- Before and after images:
──────
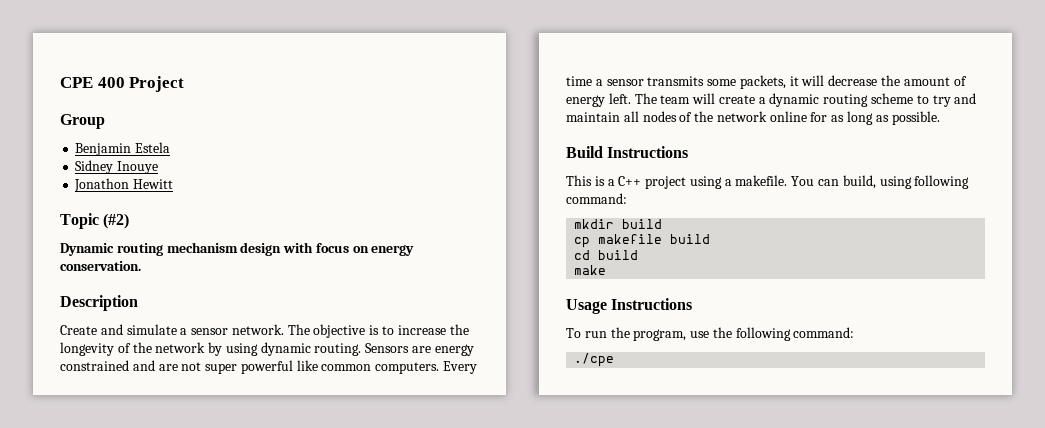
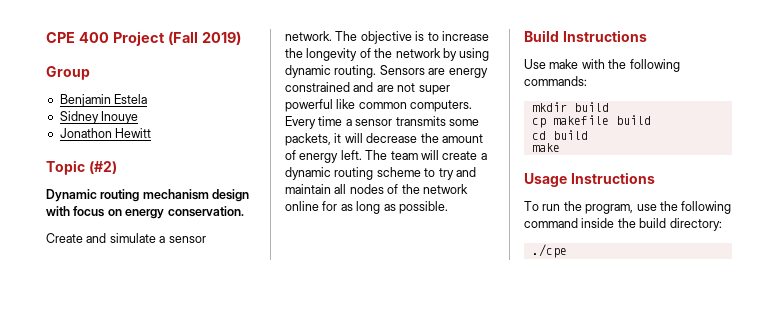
(185, 84) none -> [167,31,241,45] (Fall 2019)
[60,295,138,311] // Description -> (244, 211) none
[566,175,970,189] [566,193,627,204] This is a C++ project using a makefile. You can build, using following command: -> [524,59,680,72] [524,76,587,86] Use make with the following commands:
[793,327,855,338] command: -> [524,218,722,231] command inside the build directory:

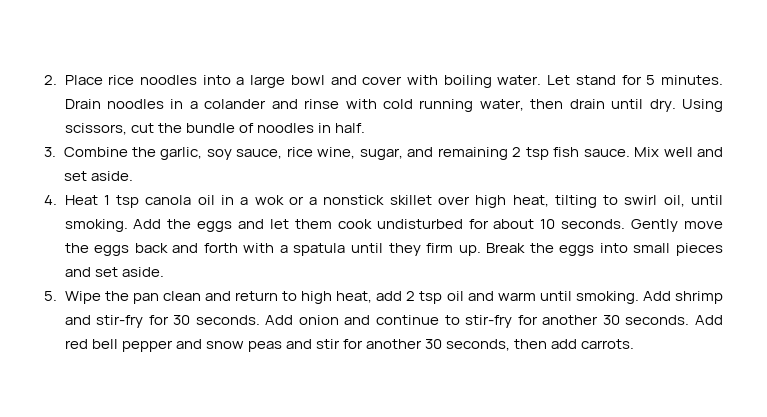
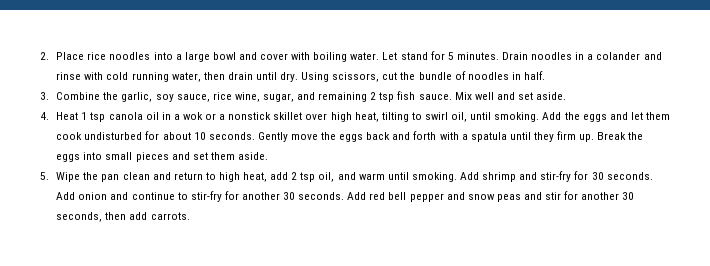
(118, 272) none -> [210,152,235,160] them
[446,291,464,301] oil -> [318,172,335,182] oil,

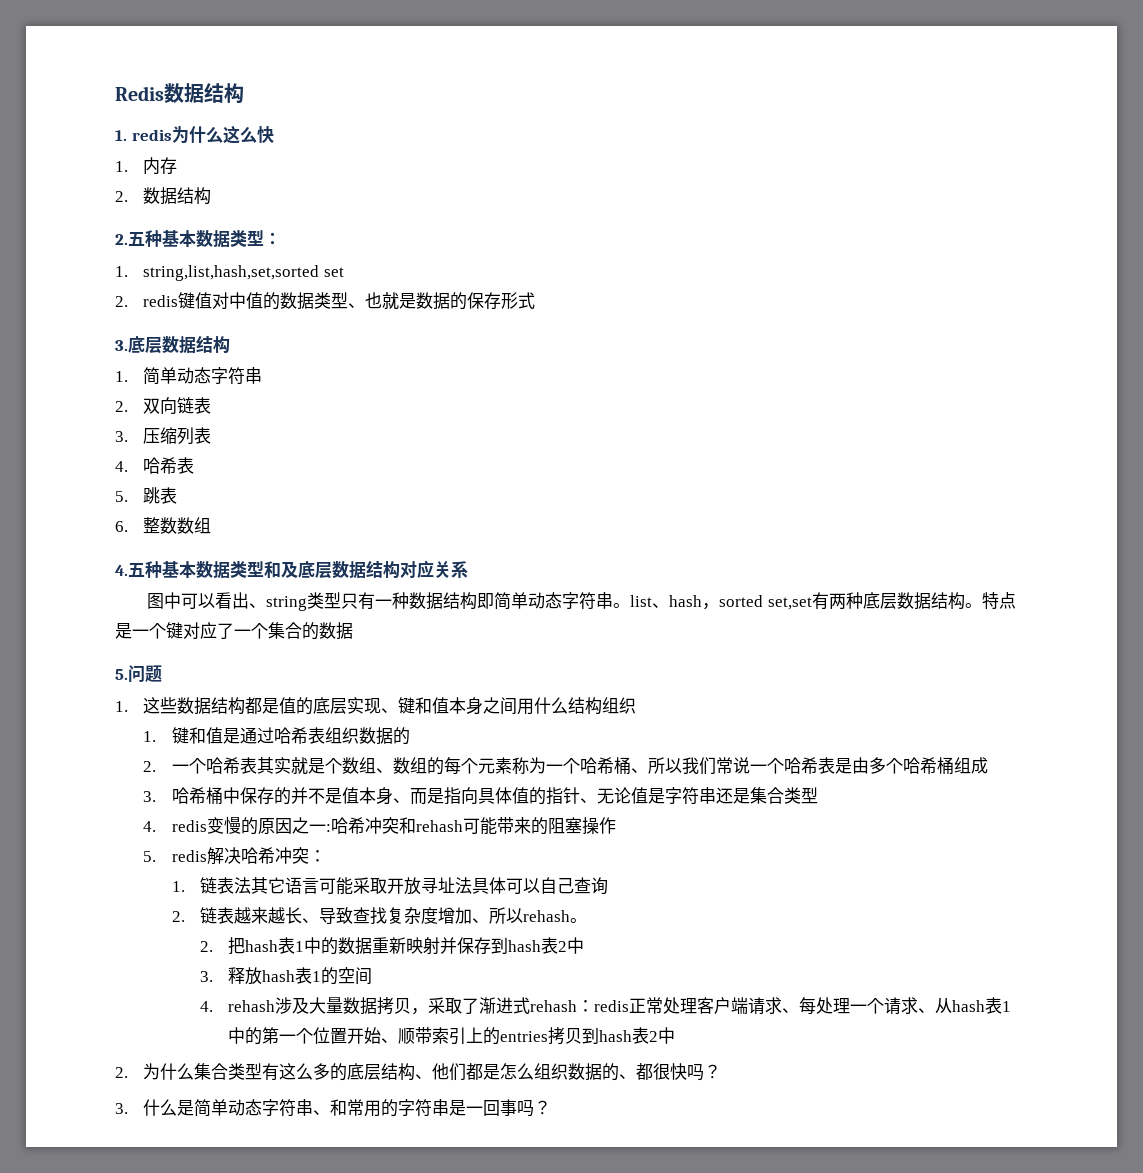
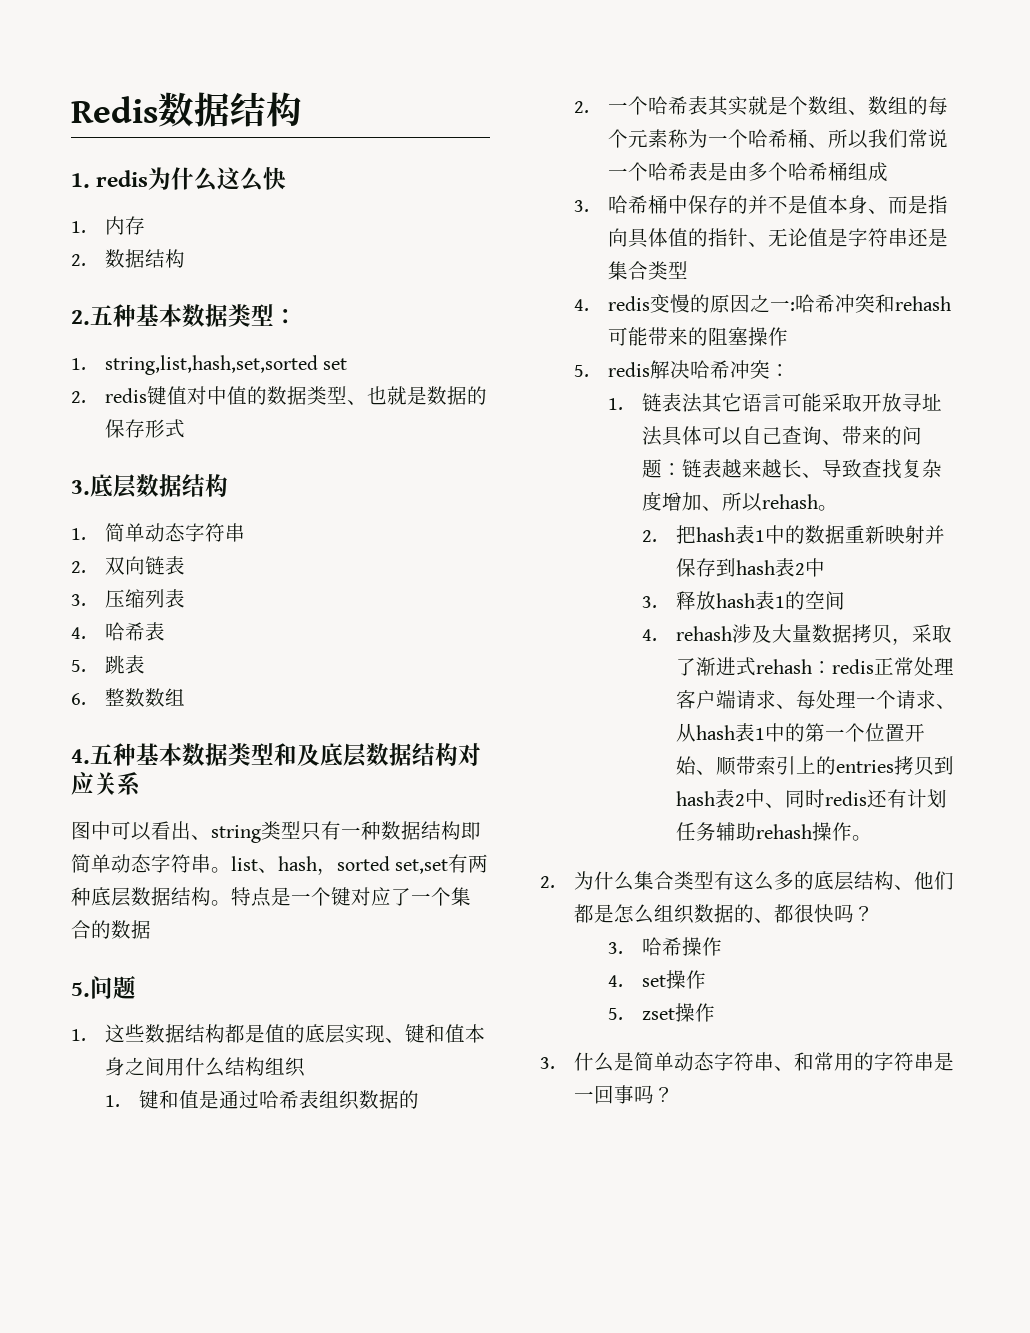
[171,911,185,922] // 2. -> [822,426,923,445] [642,459,683,478] 、带来的问题：
(676, 1035) none -> [765,789,948,808] [676,822,873,841] 、同时redis还有计划任务辅助rehash操作。
(722, 1071) none -> [608,937,723,956] [608,970,707,989] [608,1003,716,1022] // 3.哈希操作 // 4. set操作 // 5. zset操作

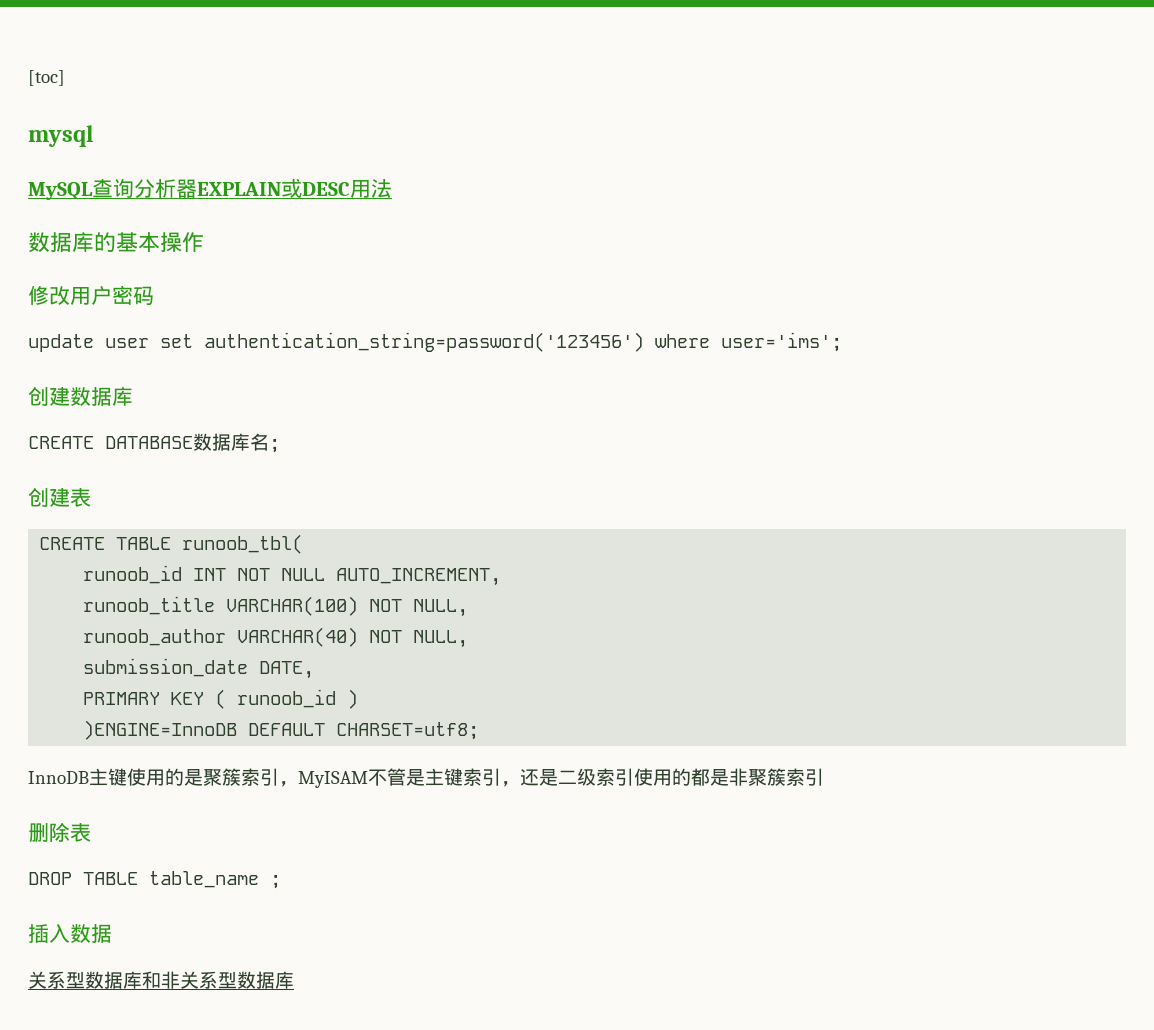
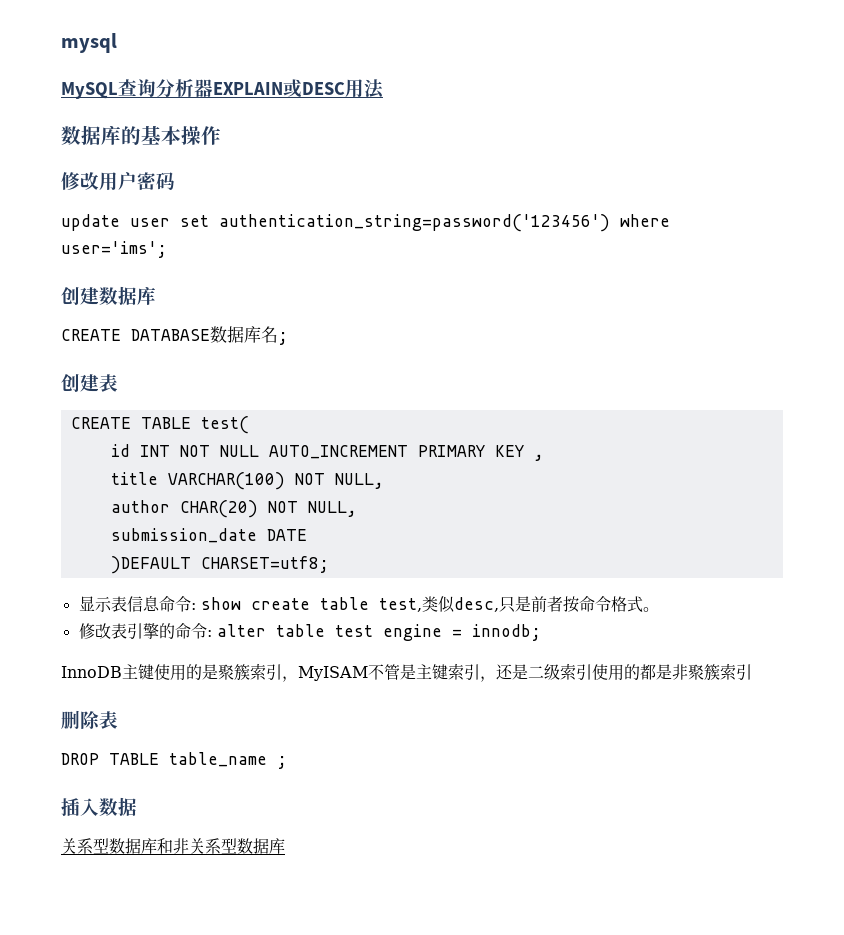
[28,70,65,86] [toc] // -> (61, 43) none
[182,534,304,554] [83,565,183,584] runoob_tbl( // runoob_id -> [200,416,249,434] [110,444,130,457] test( // id
[336,568,502,586] [83,596,216,615] AUTO_INCREMENT, // runoob_title -> [268,445,544,461] [110,472,158,485] AUTO_INCREMENT PRIMARY KEY , // title
[83,627,359,647] runoob_author VARCHAR(40) -> [110,500,258,518] author CHAR(20)
[259,661,315,679] [83,689,359,709] [83,720,480,740] DATE, // PRIMARY KEY ( runoob_id ) // )ENGINE=InnoDB DEFAULT CHARSET=utf8; -> [266,529,307,541] [110,556,329,574] [78,596,659,613] [78,623,541,641] DATE // )DEFAULT CHARSET=utf8; // 显示表信息命令: show create table test,类似desc,只是前者按命令格式。 // 修改表引擎的命令: alter table test engine = innodb;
──────
- EXERCISE BRIEF:
Every line above that holds "build" should be copied out.

- PROBLEM SOLUTION:
[566,175,970,189] [566,193,627,204] This is a C++ project using a makefile. You can build, using following command: -> [524,59,680,72] [524,76,587,86] Use make with the following commands:
[793,327,855,338] command: -> [524,218,722,231] command inside the build directory:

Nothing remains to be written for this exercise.